Aleksandra Lane lives in Wellington, New Zealand. Her first book of poetry was published in 2012.

William Butler Yeats died at the age of 73 in 1939. Widely acclaimed in his native Ireland and abroad, he won the Nobel Prize for Literature in 1923.

Although both poems are entitled Easter, neither of them directly addresses that topic.

The themes of both poems, rather than renewal and rebirth, are loss and death.

Try to write about one subject, while in fact addressing the opposite.

The structure of the first poem is more brief, while the second is more long.

Try to choose a rough length for your poem before you begin.

The second poem relates directly to an important day in history.

Choose a day from history and write on that if you like.

Six words to attempt to incorporate into your writing from Lane: blue, sunny, win, stubborn, windows, wide.

Six words from Yeats: polite, certain, other, song, murmur, know.

If you have a copy of The Exercise Book (Manhire, Duncum, Price & Wilkins), turn to page "#165: Wife Swap" for an additional challenge.

That's all. I hope you are inspired to write today.


Easter
by Aleksandra Lane

Each of us chooses an egg.

Uncle who has just passed away
gets the blue.

My first cousin wraps herself around
her sunny child. Yellow.

The boy next door brings a wooden one.
(We let him win for a while.)

My mother picks the most stubborn of the lot,
one that remains intact when all the others
are crushed and crumbed into saffron yolk.

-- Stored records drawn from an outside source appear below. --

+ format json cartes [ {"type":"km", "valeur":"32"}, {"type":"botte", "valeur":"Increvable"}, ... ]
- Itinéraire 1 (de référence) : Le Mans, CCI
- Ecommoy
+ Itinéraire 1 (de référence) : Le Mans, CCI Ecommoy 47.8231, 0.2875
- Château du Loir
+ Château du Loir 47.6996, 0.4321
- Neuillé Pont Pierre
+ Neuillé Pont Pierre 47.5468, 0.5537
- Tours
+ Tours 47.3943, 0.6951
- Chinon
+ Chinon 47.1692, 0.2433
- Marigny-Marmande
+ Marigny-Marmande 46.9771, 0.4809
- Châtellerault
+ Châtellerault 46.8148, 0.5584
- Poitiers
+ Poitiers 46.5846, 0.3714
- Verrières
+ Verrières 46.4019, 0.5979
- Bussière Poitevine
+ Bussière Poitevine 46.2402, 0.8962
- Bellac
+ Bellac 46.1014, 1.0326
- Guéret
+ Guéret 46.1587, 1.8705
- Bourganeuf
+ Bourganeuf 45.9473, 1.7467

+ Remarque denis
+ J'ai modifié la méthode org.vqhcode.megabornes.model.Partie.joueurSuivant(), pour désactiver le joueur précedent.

The late uncle sneezes and we close all
the windows.

I tell you April has wide nostrils
and a touch of hay fever.


Easter, 1916
by William Butler Yeats

I have met them at close of day
Coming with vivid faces
From counter or desk among grey
Eighteenth-century houses.
I have passed with a nod of the head
Or polite meaningless words,
Or have lingered awhile and said
Polite meaningless words,
And thought before I had done
Of a mocking tale or a gibe
To please a companion
Around the fire at the club,
Being certain that they and I
But lived where motley is worn:
All changed, changed utterly:
A terrible beauty is born.

That woman's days were spent
In ignorant good-will,
Her nights in argument
Until her voice grew shrill.
What voice more sweet than hers
When, young and beautiful,
She rode to harriers?
This man had kept a school
And rode our wingèd horse;
This other his helper and friend
Was coming into his force;
He might have won fame in the end,
So sensitive his nature seemed,
So daring and sweet his thought.
This other man I had dreamed
A drunken, vainglorious lout.
He had done most bitter wrong
To some who are near my heart,
Yet I number him in the song;
He, too, has resigned his part
In the casual comedy;
He, too, has been changed in his turn,
Transformed utterly:
A terrible beauty is born.

Hearts with one purpose alone
Through summer and winter seem
Enchanted to a stone
To trouble the living stream.
The horse that comes from the road,
The rider, the birds that range
From cloud to tumbling cloud,
Minute by minute they change;
A shadow of cloud on the stream
Changes minute by minute;
A horse-hoof slides on the brim,
And a horse plashes within it;
The long-legged moor-hens dive,
And hens to moor-cocks call;
Minute by minute they live:
The stone's in the midst of all.

Too long a sacrifice
Can make a stone of the heart.
O when may it suffice?
That is Heaven's part, our part
To murmur name upon name,
As a mother names her child
When sleep at last has come
On limbs that had run wild.
What is it but nightfall?
No, no, not night but death;
Was it needless death after all?
For England may keep faith
For all that is done and said.
We know their dream; enough
To know they dreamed and are dead;
And what if excess of love
Bewildered them till they died?
I write it out in a verse—
MacDonagh and MacBride
And Connolly and Pearse
Now and in time to be,
Wherever green is worn,
Are changed, changed utterly:
A terrible beauty is born.

(September 25, 1916)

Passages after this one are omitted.